Let me now somewhat ruin the joke by talking about the subtext. Mr. Bush’s post was an awkward attempt to tap into the common Republican theme that only certain people — white, gun-owning, rural or small-town citizens — embody the true spirit of the nation. It’s a theme most famously espoused by Sarah Palin, who told small-town Southerners that they represented the “real America.” You see the same thing when Ted Cruz sneers at “New York values.”

Mr. de Blasio’s riposte, celebrating a characteristically New York delicacy, was a declaration that we’re also Americans — that everyone counts. And that, surely, is the vision of America that should prevail.

Which is why it’s disturbing to see Palinesque attempts to delegitimize large groups of voters surfacing among some Democrats.

Quite a few people seem confused about the current state of the Democratic nomination race. But the essentials are simple: Hillary Clinton has a large lead in both pledged delegates and the popular vote so far. (In Democratic primaries, delegate allocation is roughly proportional to votes.) If you ask how that’s possible — Bernie Sanders just won seven states in a row! — you need to realize that those seven states have a combined population of about 20 million. Meanwhile, Florida alone also has about 20 million people — and Mrs. Clinton won it by a 30-point margin.

To overtake her, Mr. Sanders would have to win the remaining contests by an average 13-point margin, a number that will almost surely go up after the New York primary, even if he does much better than current polls suggest. That’s not impossible, but it’s highly unlikely.

So the Sanders campaign is arguing that superdelegates — the people, mainly party insiders, not selected through primaries and caucuses who get to serve as delegates under Democratic nomination rules — should give him the nomination even if he loses the popular vote. In case you’re rubbing your eyes: Yes, not long ago many Sanders supporters were fulminating about how Hillary was going to steal the nomination by having superdelegates put her over the top despite losing the primaries. Now the Sanders strategy is to win by doing exactly that.
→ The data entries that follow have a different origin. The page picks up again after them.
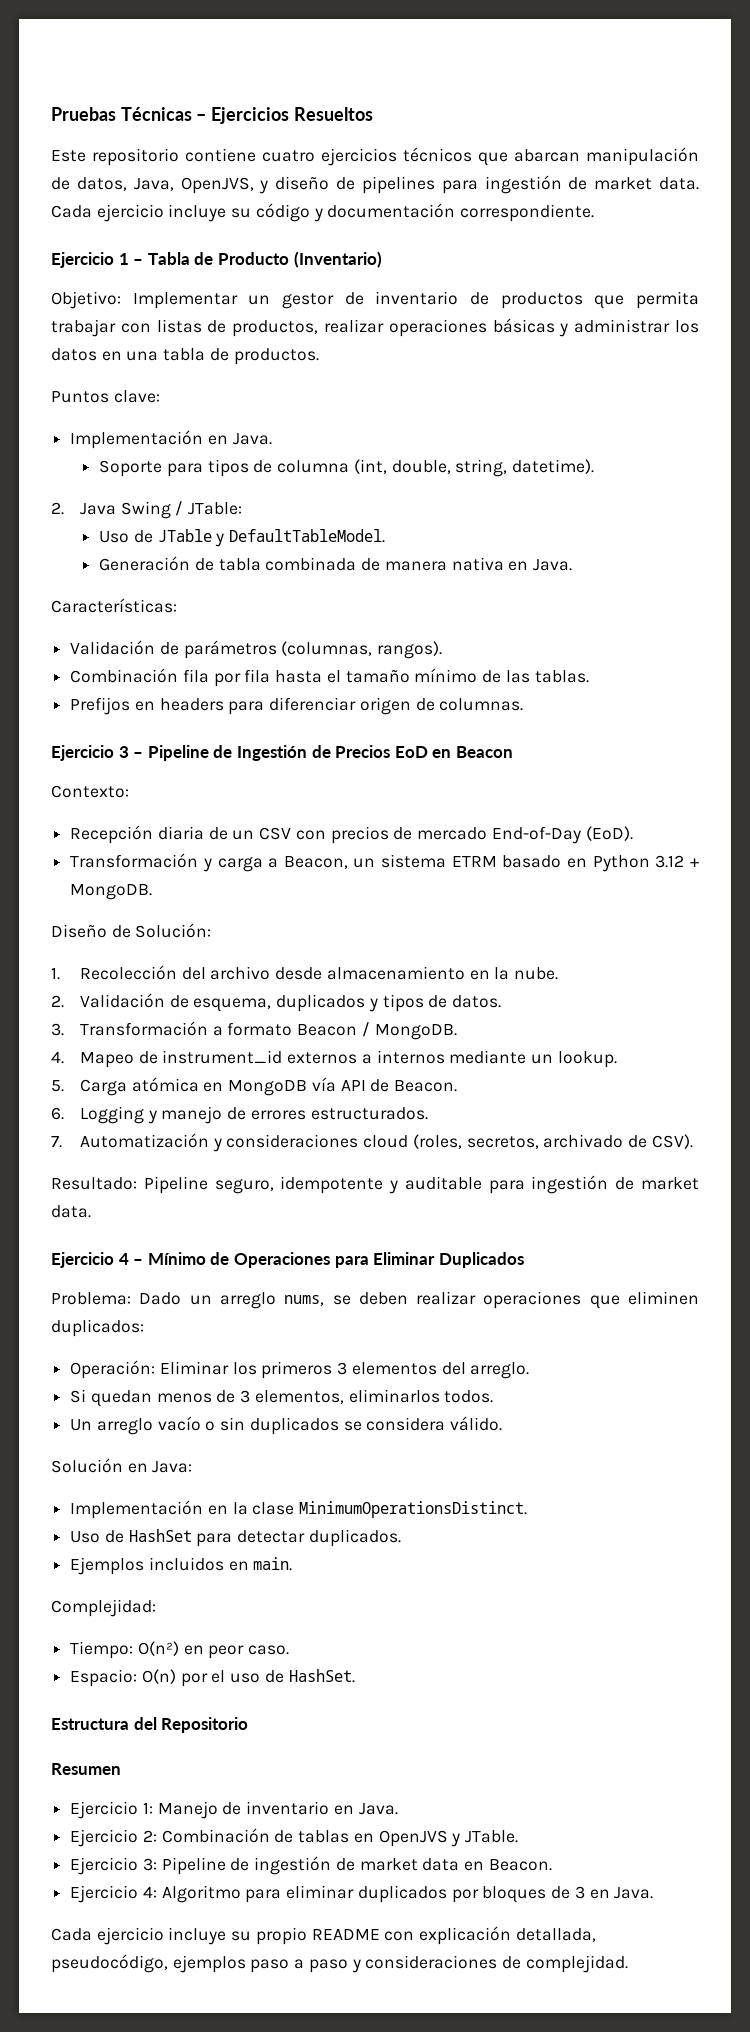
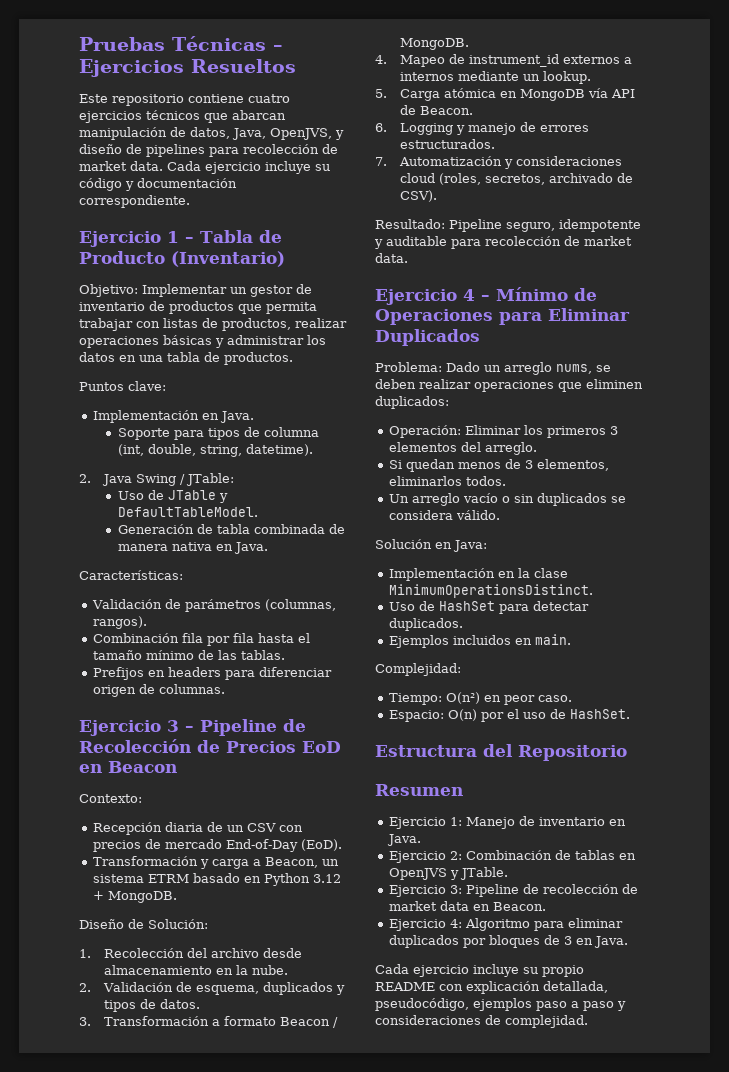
- Este repositorio contiene cuatro ejercicios técnicos que abarcan manipulación de datos, Java, OpenJVS, y diseño de pipelines para ingestión de market data.
+ Este repositorio contiene cuatro ejercicios técnicos que abarcan manipulación de datos, Java, OpenJVS, y diseño de pipelines para recolección de market data.
- Ejercicio 3 – Pipeline de Ingestión de Precios EoD en Beacon
+ Ejercicio 3 – Pipeline de Recolección de Precios EoD en Beacon
- Resultado: Pipeline seguro, idempotente y auditable para ingestión de market data.
+ Resultado: Pipeline seguro, idempotente y auditable para recolección de market data.
- Ejercicio 3: Pipeline de ingestión de market data en Beacon.
+ Ejercicio 3: Pipeline de recolección de market data en Beacon.

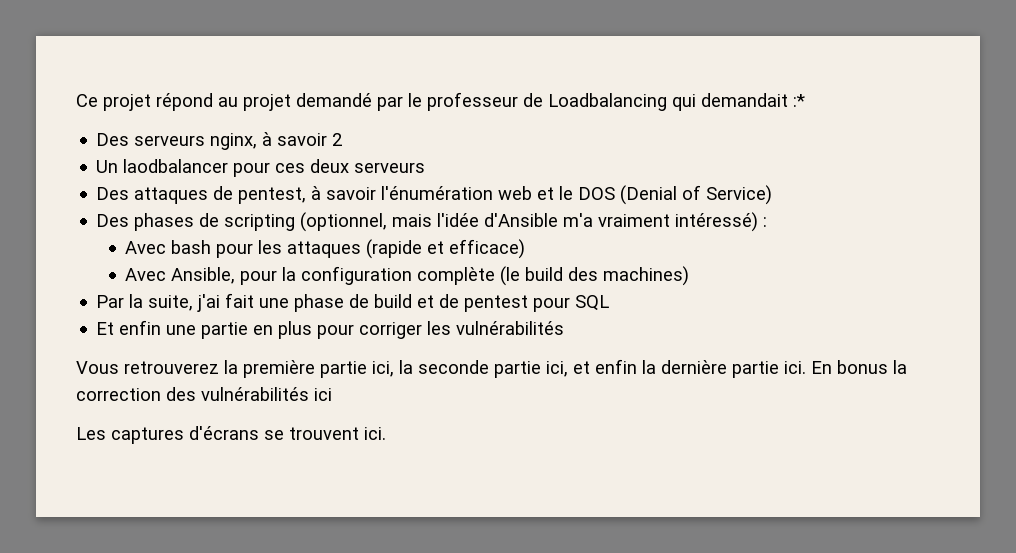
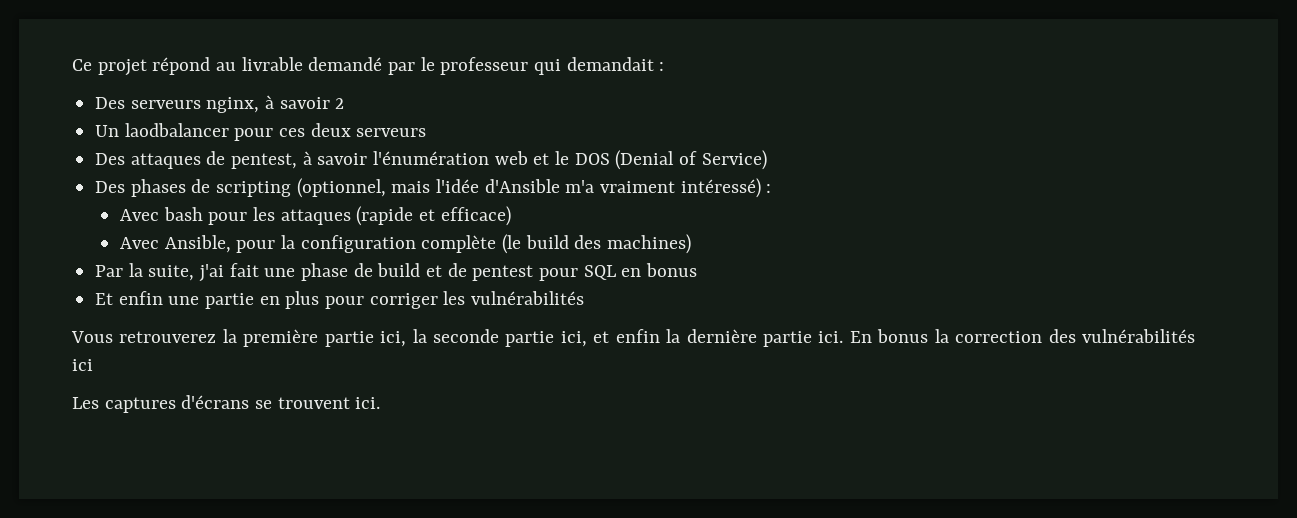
- Ce projet répond au projet demandé par le professeur de Loadbalancing qui demandait :*
+ Ce projet répond au livrable demandé par le professeur qui demandait :
- Par la suite, j'ai fait une phase de build et de pentest pour SQL
+ Par la suite, j'ai fait une phase de build et de pentest pour SQL en bonus

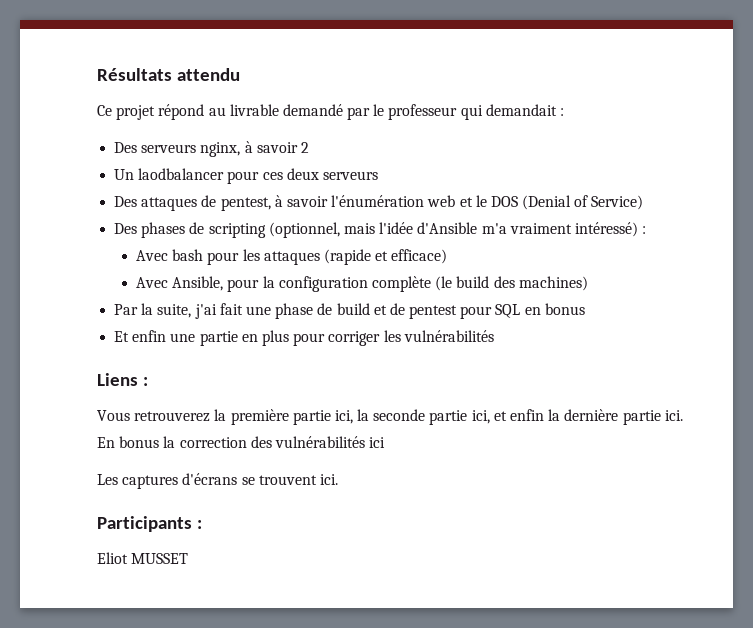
+ Résultats attendu
+ Liens :
+ Participants :
+ Eliot MUSSET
But how can the campaign make the case that the party should defy the apparent will of its voters? By insisting that many of those voters shouldn’t count. Over the past week, Mr. Sanders has declared that Mrs. Clinton leads only because she has won in the “Deep South,” which is a “pretty conservative part of the country.” The tally so far, he says, “distorts reality” because it contains so many Southern states.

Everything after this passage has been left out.